(Modification records)
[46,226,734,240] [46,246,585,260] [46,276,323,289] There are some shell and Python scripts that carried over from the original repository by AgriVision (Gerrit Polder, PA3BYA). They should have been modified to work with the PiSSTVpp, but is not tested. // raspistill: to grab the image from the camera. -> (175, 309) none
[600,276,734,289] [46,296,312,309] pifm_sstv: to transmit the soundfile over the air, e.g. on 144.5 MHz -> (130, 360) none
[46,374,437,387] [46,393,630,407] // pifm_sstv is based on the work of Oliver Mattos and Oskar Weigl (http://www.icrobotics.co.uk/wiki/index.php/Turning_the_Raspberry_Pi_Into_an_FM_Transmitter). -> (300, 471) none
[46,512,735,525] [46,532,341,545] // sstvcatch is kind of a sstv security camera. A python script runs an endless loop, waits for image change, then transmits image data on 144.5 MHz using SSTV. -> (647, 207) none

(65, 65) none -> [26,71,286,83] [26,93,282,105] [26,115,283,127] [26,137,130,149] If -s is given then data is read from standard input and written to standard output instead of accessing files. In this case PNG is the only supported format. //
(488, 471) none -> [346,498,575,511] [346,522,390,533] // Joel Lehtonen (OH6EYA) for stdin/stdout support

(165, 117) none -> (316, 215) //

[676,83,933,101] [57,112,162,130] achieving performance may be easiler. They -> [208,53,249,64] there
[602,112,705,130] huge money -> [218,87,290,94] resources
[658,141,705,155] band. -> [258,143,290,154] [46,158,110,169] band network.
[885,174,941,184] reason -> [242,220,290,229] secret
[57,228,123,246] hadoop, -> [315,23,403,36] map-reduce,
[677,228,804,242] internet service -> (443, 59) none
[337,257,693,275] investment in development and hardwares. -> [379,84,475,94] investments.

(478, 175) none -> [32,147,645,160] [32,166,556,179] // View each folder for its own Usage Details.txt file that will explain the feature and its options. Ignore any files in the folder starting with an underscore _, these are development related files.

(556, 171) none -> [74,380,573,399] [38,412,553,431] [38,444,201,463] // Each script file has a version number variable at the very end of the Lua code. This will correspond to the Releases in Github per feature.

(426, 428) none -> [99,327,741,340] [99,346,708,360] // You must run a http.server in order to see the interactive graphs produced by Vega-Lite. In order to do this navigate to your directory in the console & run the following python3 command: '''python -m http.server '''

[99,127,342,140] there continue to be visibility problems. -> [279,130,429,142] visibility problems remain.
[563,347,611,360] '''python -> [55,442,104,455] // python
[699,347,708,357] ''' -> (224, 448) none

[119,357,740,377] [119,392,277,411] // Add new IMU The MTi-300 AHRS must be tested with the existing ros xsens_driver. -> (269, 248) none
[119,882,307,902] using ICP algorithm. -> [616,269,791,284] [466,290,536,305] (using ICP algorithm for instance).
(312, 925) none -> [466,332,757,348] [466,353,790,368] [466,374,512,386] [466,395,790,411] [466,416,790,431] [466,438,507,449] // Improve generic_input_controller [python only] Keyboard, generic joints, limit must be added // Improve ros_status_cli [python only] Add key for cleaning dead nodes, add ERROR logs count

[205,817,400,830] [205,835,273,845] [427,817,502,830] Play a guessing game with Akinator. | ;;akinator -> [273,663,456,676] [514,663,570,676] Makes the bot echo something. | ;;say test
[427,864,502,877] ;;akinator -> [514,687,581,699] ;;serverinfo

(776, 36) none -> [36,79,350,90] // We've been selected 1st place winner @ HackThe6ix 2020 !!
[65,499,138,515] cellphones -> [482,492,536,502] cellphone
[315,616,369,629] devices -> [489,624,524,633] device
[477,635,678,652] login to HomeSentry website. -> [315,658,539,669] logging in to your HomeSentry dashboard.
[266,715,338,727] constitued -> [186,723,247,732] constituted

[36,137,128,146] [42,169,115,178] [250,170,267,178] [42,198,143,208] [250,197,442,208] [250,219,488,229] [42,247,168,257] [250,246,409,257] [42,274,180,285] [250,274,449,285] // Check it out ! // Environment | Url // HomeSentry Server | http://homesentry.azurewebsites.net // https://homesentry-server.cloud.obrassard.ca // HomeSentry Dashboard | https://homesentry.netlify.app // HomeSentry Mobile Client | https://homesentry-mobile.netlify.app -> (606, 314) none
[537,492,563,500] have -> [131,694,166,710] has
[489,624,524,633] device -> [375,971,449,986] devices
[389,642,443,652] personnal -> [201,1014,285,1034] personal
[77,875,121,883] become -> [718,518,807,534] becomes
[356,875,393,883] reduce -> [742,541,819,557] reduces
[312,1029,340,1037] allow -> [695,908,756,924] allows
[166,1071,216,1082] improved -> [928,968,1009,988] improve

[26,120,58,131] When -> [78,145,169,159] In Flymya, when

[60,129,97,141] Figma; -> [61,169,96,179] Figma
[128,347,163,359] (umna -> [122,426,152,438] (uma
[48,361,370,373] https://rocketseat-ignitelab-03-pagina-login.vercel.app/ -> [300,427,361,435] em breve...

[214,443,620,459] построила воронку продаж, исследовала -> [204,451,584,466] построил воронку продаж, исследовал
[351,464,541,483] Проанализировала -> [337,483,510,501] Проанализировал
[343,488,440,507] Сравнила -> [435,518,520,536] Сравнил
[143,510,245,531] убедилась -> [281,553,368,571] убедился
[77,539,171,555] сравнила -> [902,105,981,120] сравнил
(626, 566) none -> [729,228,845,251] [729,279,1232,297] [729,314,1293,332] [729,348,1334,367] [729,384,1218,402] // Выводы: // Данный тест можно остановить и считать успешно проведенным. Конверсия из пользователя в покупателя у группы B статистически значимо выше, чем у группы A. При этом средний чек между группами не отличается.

— ACTIVITY —
Number of lines above with the word "akinator": state it alone.

— REPLY TO THE EXERCISE —
2